Return exactly the lines of the records below, starting at the line that contains "- All CFS users" and ending at the line that contains "CFS users as", with both of those lines kept.
##### Records shown
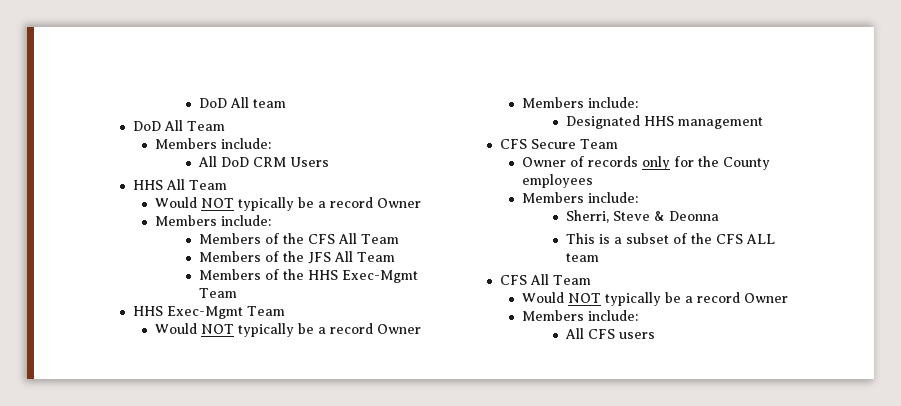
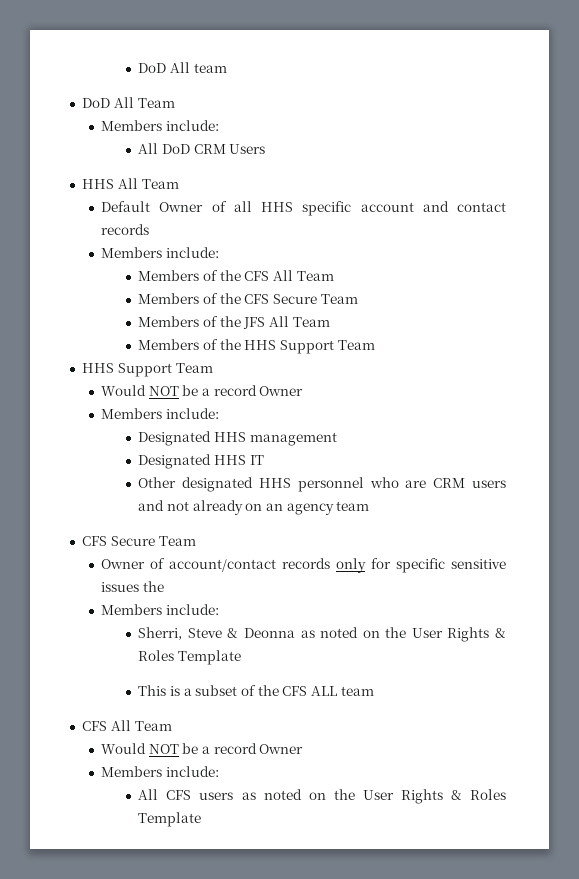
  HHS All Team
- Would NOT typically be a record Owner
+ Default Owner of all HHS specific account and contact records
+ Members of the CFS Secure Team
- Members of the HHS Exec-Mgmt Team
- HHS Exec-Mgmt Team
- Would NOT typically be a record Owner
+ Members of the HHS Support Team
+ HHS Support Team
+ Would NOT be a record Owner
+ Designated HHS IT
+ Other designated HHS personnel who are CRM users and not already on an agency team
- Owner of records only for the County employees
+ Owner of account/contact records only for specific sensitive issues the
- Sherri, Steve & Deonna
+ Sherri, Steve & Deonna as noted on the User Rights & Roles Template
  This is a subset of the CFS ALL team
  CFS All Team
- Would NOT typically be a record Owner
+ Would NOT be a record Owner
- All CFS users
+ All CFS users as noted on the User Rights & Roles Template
##########
##### Records shown
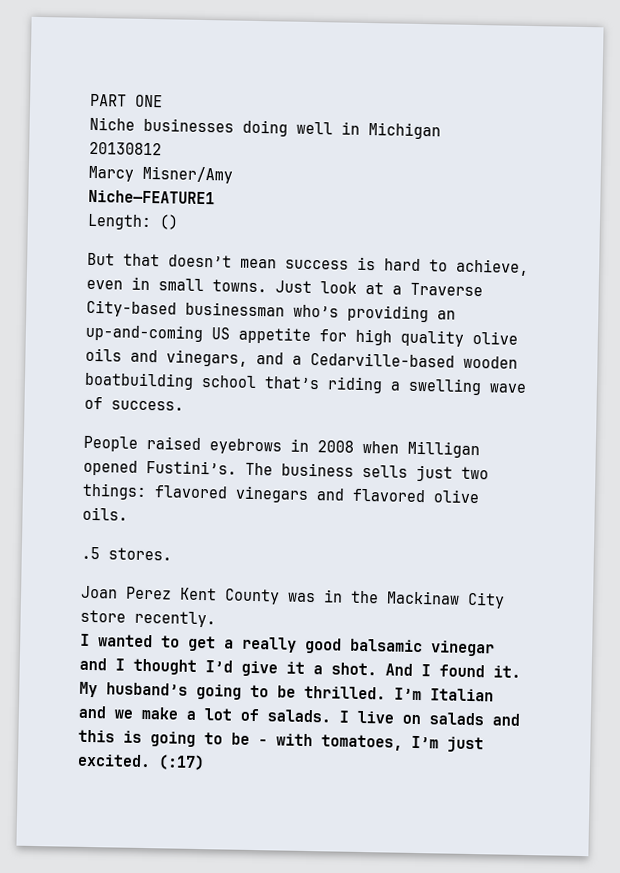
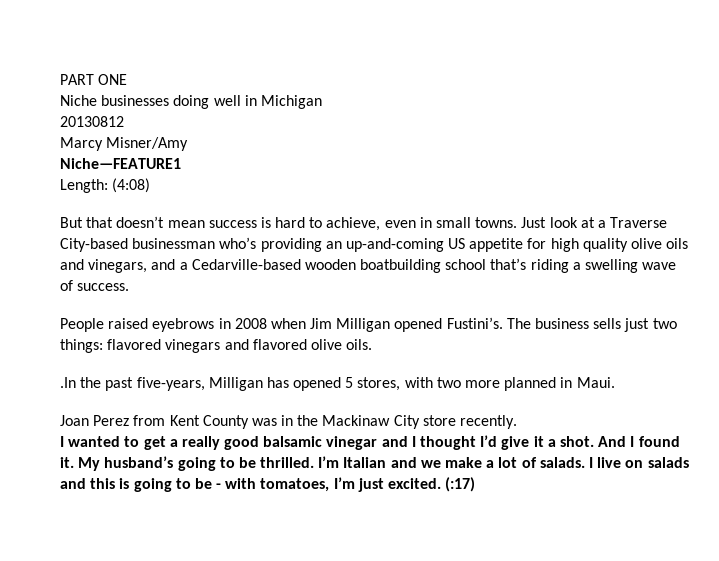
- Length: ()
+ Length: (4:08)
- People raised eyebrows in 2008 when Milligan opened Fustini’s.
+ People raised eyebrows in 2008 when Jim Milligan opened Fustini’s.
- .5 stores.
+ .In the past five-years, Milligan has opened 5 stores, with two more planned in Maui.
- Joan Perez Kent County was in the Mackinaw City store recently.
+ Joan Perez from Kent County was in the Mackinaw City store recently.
##########
##### Records shown
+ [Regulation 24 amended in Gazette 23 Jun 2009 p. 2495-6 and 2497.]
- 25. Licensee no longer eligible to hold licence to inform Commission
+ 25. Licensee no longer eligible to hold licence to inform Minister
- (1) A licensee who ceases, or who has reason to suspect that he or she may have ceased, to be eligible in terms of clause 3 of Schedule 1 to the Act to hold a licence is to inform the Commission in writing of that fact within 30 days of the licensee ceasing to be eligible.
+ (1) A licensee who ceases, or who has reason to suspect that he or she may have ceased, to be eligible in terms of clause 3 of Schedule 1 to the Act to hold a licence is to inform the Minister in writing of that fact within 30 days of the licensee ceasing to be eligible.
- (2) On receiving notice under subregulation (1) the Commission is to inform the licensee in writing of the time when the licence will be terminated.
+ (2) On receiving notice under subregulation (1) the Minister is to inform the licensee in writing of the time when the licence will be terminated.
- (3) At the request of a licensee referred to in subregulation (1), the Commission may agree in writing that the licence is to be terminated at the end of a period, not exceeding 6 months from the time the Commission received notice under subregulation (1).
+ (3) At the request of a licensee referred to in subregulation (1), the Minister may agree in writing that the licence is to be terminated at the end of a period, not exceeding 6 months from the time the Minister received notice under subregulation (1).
##########
• Solved problem
- All CFS users
+ All CFS users as noted on the User Rights & Roles Template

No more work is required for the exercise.